→ **Your goal**
In the entries below, some lines hold the string "width"; please say how many, giving the number and nothing else.

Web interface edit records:
____

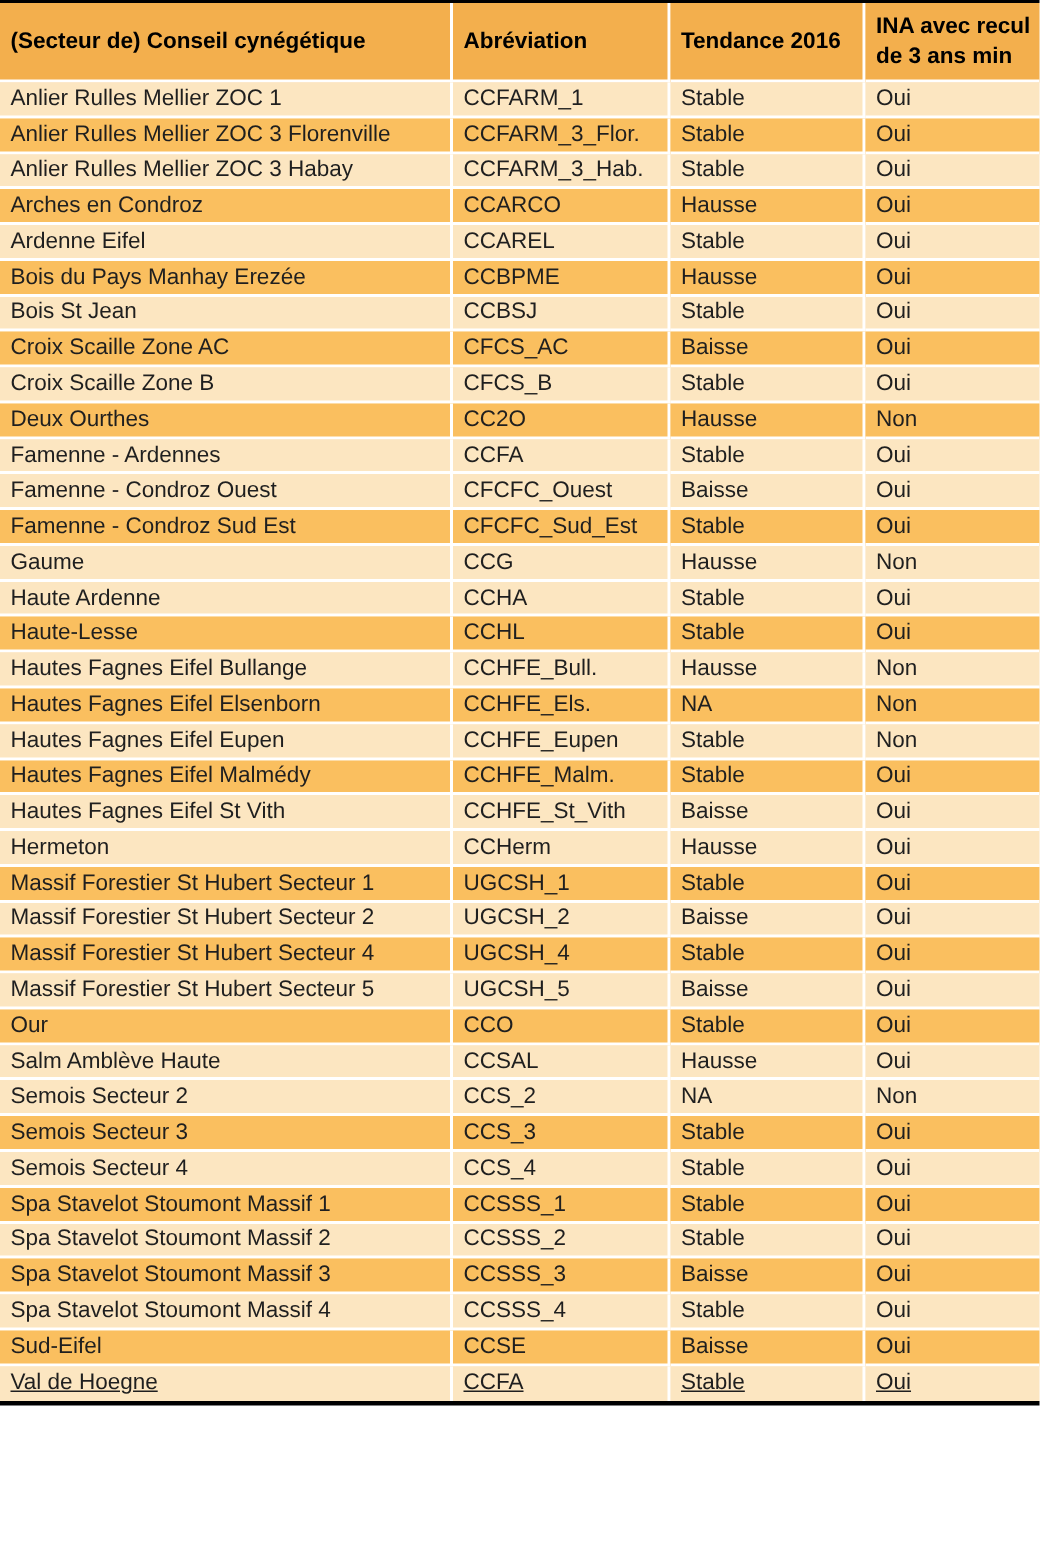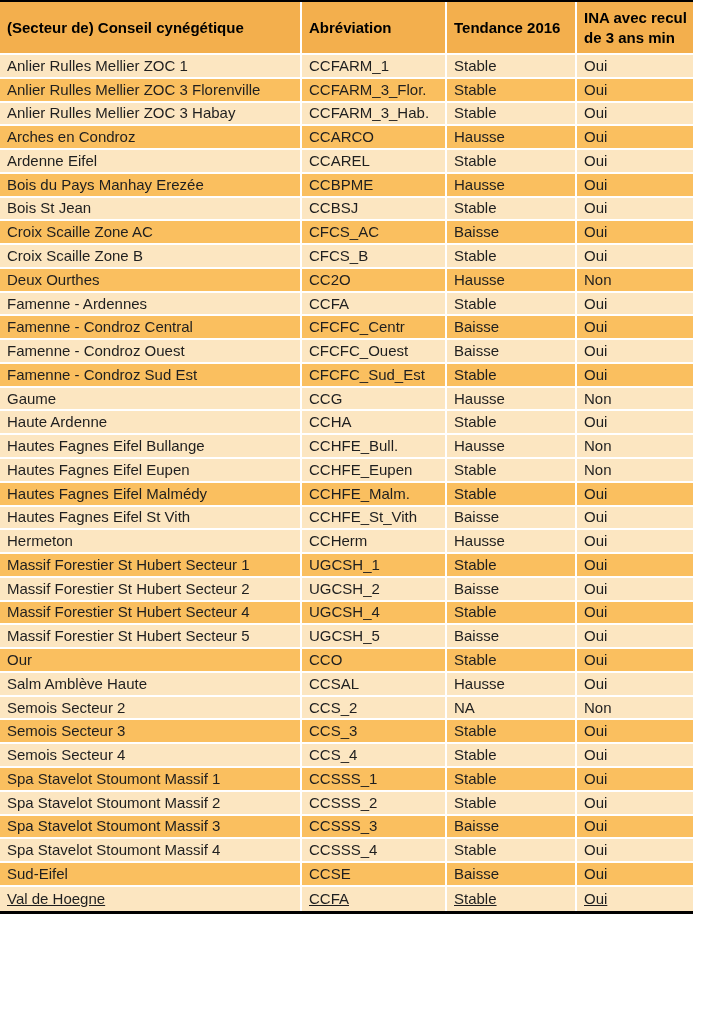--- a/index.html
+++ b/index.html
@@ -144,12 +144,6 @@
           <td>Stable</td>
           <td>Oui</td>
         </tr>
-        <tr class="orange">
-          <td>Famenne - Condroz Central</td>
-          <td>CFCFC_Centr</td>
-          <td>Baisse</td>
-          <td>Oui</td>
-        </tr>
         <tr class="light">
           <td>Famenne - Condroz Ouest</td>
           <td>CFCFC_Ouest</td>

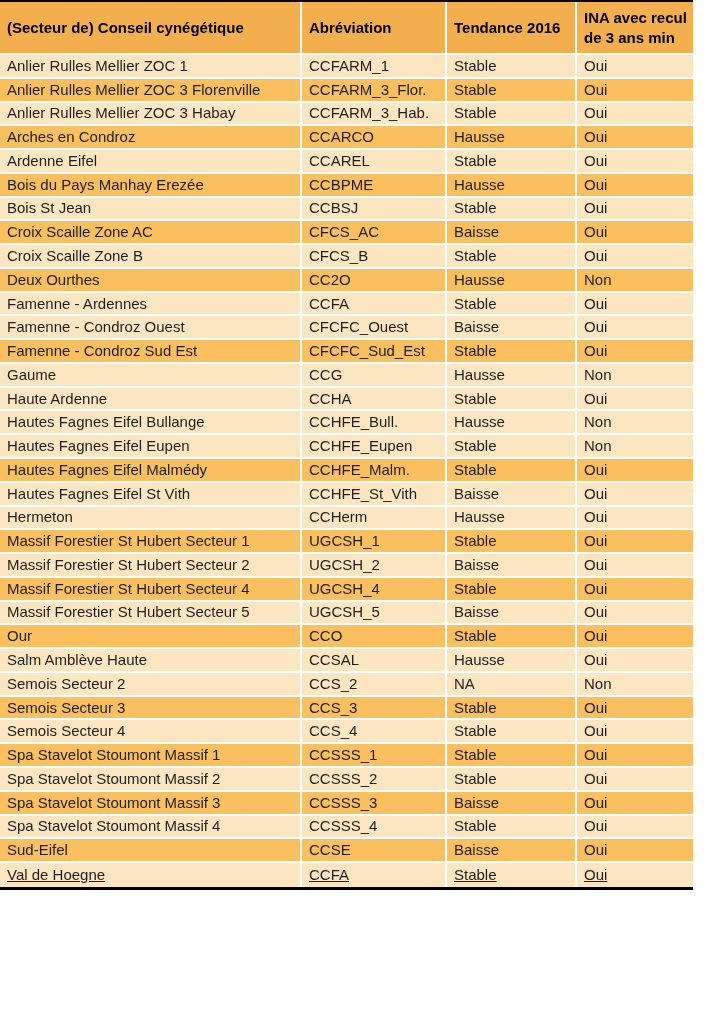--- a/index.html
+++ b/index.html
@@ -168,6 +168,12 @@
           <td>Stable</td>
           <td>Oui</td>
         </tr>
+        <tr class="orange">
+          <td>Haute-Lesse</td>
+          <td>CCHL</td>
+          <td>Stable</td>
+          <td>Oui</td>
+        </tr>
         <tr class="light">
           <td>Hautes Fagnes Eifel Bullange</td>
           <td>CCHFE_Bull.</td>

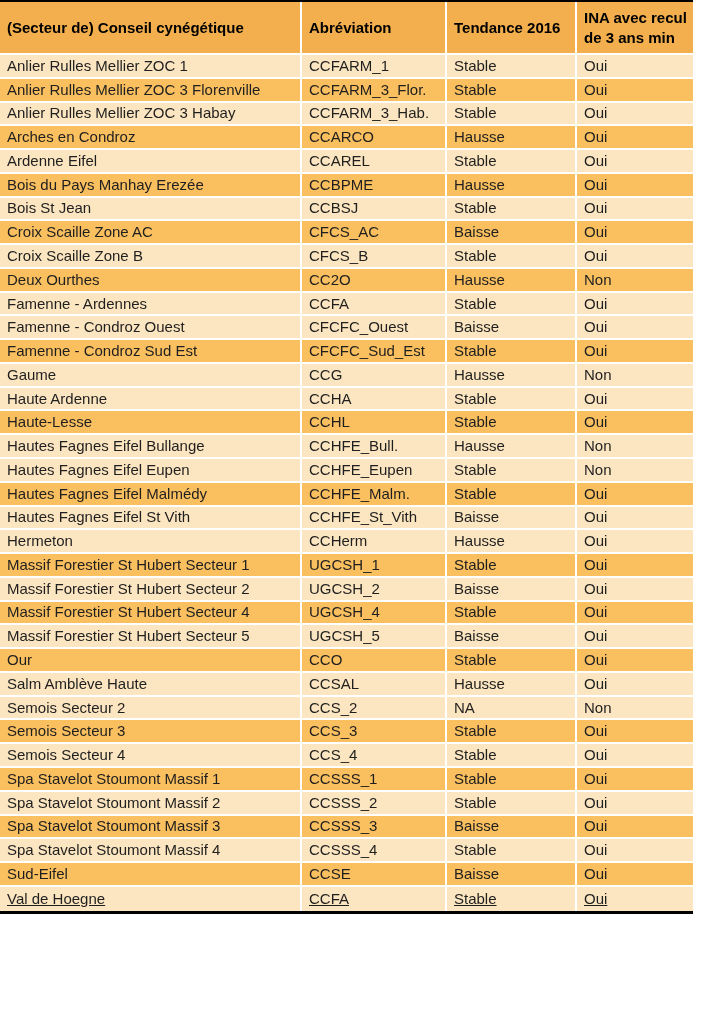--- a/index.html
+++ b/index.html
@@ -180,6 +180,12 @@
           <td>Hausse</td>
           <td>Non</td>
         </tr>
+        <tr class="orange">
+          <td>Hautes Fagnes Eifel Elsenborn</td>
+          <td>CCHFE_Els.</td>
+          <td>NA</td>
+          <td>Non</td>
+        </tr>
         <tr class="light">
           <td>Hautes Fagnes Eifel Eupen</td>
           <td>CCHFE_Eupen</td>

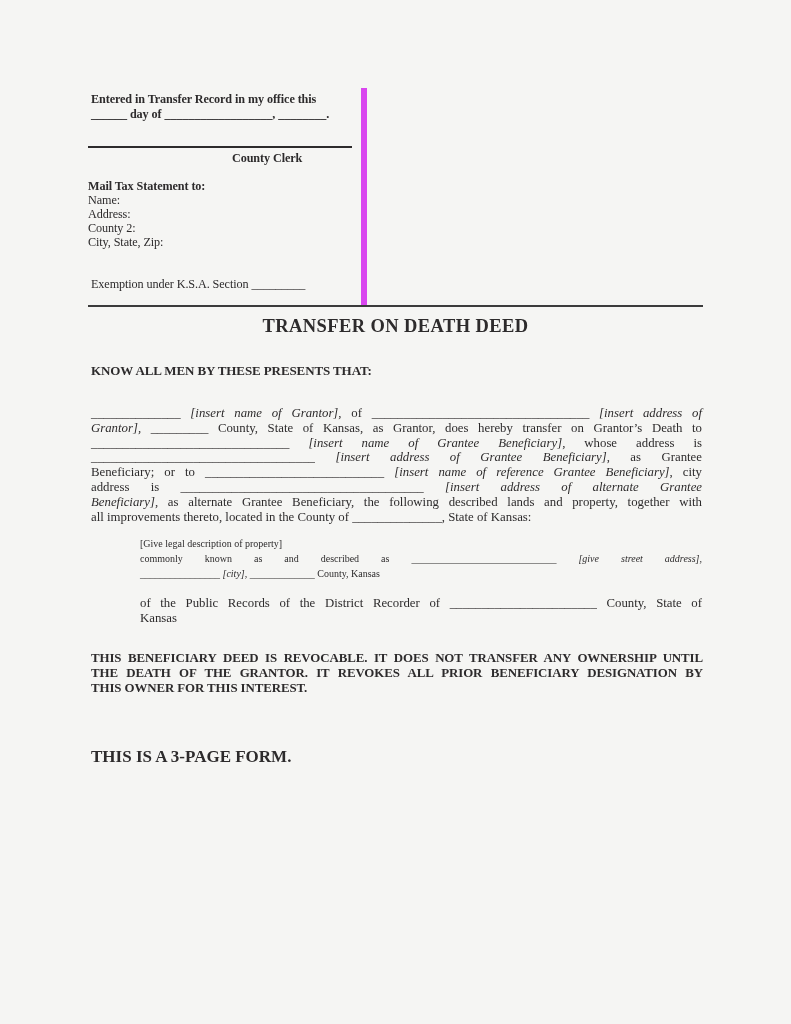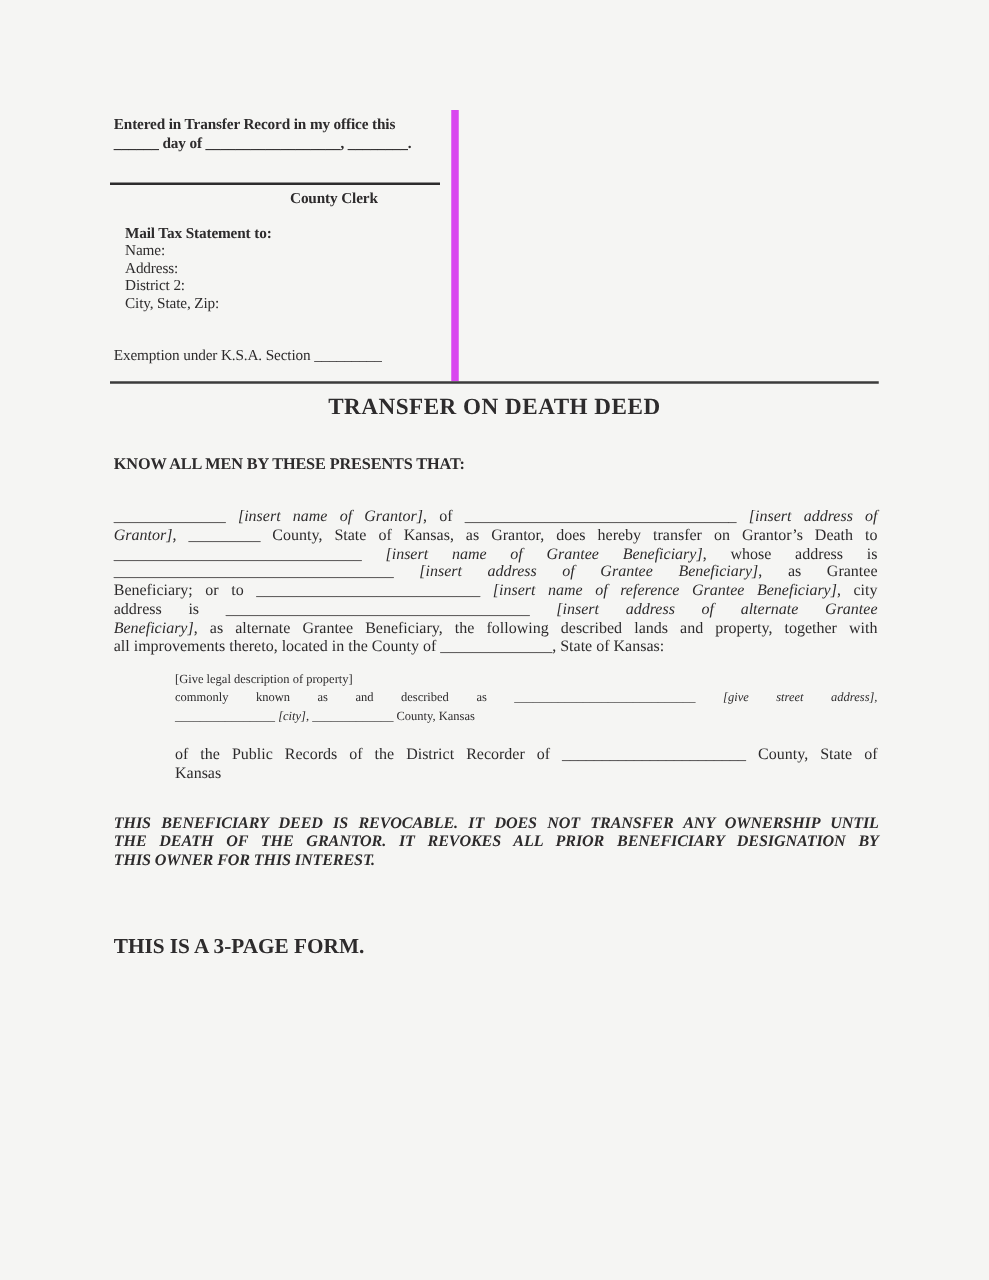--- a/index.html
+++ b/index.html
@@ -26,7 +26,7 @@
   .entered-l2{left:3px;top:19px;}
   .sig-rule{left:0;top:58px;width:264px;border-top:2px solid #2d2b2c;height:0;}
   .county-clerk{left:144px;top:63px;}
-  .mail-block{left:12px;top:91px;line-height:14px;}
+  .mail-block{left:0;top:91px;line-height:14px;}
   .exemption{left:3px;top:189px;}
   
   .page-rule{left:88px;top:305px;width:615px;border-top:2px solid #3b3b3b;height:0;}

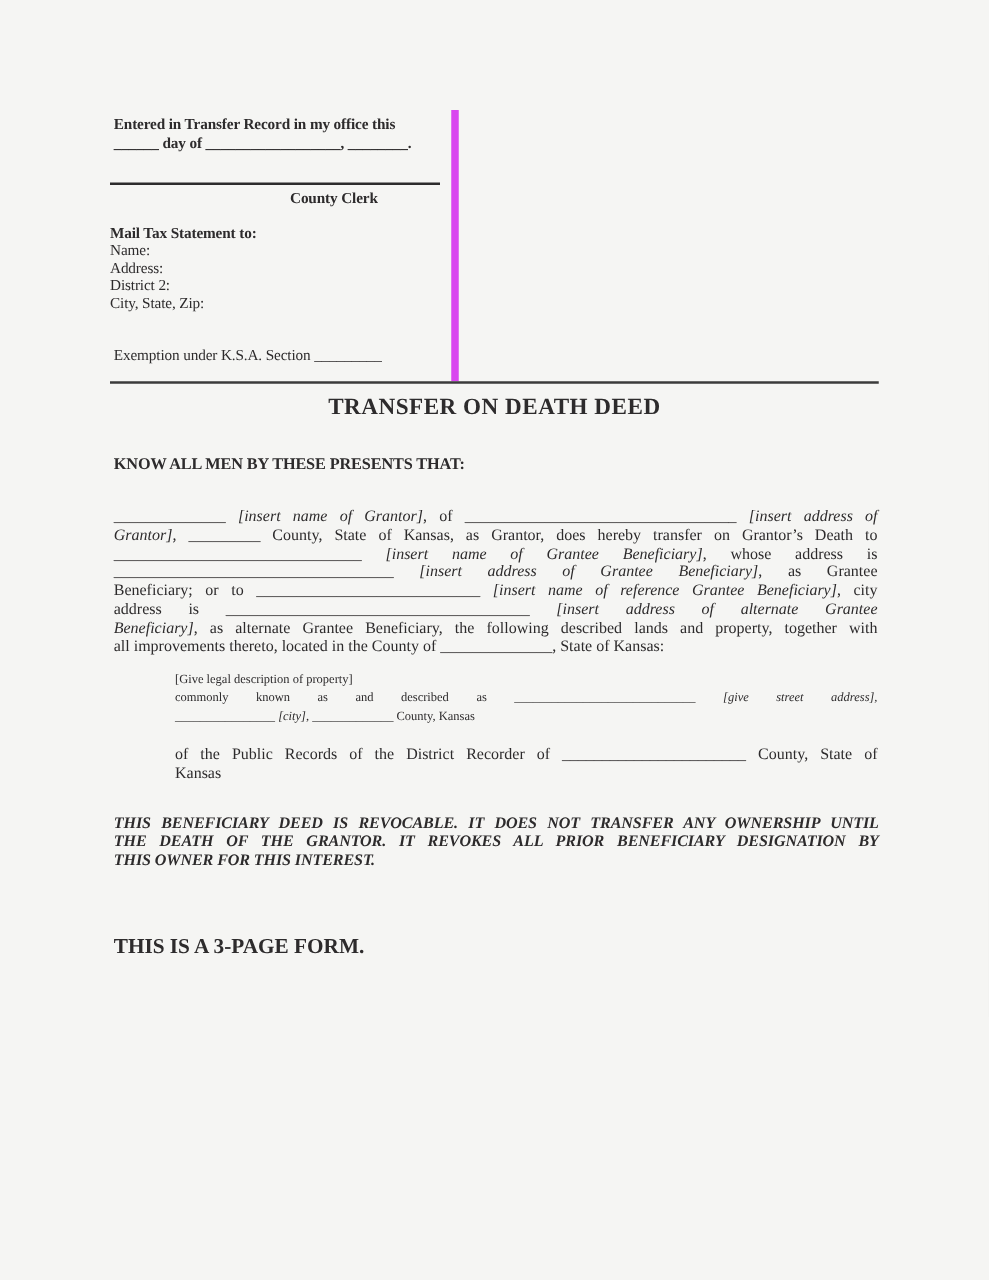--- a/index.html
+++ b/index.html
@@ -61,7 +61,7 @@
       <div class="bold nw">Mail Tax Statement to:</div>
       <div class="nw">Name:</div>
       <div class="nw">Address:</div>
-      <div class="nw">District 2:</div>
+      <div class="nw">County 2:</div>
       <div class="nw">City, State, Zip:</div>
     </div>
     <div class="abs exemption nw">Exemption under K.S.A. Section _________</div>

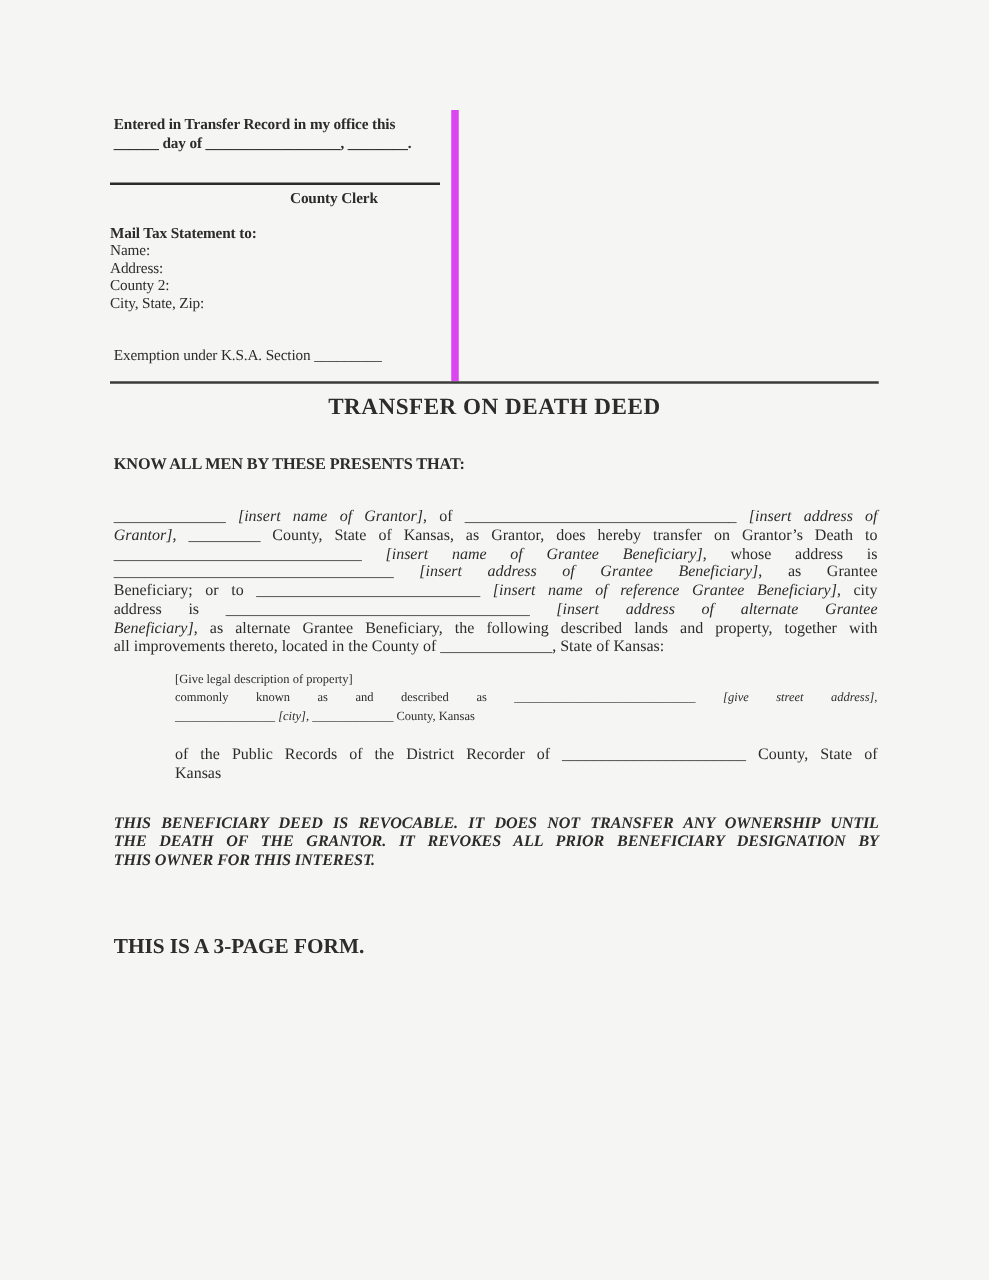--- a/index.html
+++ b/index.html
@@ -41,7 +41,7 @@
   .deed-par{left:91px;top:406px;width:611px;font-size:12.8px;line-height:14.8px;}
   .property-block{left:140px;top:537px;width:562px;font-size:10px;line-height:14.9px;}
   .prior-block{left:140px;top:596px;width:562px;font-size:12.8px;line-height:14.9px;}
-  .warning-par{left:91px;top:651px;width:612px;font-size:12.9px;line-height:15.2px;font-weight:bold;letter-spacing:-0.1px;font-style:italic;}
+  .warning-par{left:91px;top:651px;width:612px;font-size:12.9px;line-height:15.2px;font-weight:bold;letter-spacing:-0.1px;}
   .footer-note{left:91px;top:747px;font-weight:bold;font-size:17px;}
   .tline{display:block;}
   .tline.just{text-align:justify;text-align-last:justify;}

____

→ **Task response**
7